This past Sunday we took an afternoon drive to Tombigbee State Park, just about twenty minutes from our house, to explore the countryside and look for a few photo-ops. The trees are still bare and most of the ground cover is still brown, but it was a beautiful day with bright blue skies, and we thoroughly enjoyed our day-trip.

Tombigbee State Park is small as far as parks go, but they have a beautiful lake, some nice campsites, recreational facilities (including an excellent Frisbee golf course that winds its way through the woods), and picnicking and boating facilities. They also have a number of rustic but well-equipped cabins for rent, and we will definitely be making reservations for a stay there in the near future.

I carried both my camera bodies with me. I had the Nikon D5000 with my 55-200mm lens attached, and I also had my Nikon D700 full-frame monster with the 14-24mm wide-angle lens mounted. It was nice to be able to switch back and forth between cameras while shooting the same scene, and to be able to compare results between the equipment.

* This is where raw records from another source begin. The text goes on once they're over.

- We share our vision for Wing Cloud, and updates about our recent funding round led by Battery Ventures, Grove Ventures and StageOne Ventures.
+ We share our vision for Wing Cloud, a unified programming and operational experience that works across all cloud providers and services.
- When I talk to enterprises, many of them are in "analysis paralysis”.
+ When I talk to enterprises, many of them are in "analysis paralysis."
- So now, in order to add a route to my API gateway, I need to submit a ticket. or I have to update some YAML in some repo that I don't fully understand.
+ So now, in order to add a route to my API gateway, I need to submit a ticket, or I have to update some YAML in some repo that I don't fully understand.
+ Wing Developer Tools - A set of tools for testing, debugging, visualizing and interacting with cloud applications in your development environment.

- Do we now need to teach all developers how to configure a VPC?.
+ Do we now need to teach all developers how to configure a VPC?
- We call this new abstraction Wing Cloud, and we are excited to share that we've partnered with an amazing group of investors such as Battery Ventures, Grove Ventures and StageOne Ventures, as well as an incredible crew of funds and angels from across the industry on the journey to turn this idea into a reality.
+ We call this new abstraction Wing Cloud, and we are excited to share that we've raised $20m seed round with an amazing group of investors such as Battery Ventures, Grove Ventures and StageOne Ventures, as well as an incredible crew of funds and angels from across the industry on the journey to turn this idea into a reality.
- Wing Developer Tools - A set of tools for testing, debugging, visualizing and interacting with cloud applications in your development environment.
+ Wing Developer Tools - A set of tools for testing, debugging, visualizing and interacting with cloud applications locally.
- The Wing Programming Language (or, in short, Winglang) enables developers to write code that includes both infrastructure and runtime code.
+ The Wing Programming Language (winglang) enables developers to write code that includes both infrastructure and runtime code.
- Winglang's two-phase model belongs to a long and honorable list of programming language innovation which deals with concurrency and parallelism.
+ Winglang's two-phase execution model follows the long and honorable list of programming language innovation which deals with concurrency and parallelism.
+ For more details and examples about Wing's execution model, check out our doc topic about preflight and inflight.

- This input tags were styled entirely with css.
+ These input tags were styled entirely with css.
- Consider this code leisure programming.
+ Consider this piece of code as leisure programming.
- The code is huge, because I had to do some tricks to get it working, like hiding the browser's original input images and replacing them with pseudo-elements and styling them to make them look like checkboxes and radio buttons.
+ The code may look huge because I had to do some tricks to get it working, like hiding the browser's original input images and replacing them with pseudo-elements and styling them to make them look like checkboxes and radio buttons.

The first shot I want to share is this image taken with the D5000 and the 55-200 zoom. I wanted to capture the hanging sweet gum ball while blurring the lake in the background, and the telephoto lens with a wide aperture was perfect.  I even managed to capture the wisps of spider web on the lower fork of the branch:

Tombigbee Sweet Gum

I’ll share more photos in the next few days. I’m still anxious for springtime to get here so things will start to green up a little. But it’s still possible to find beauty in the middle of winter time if we just take the time to look for it.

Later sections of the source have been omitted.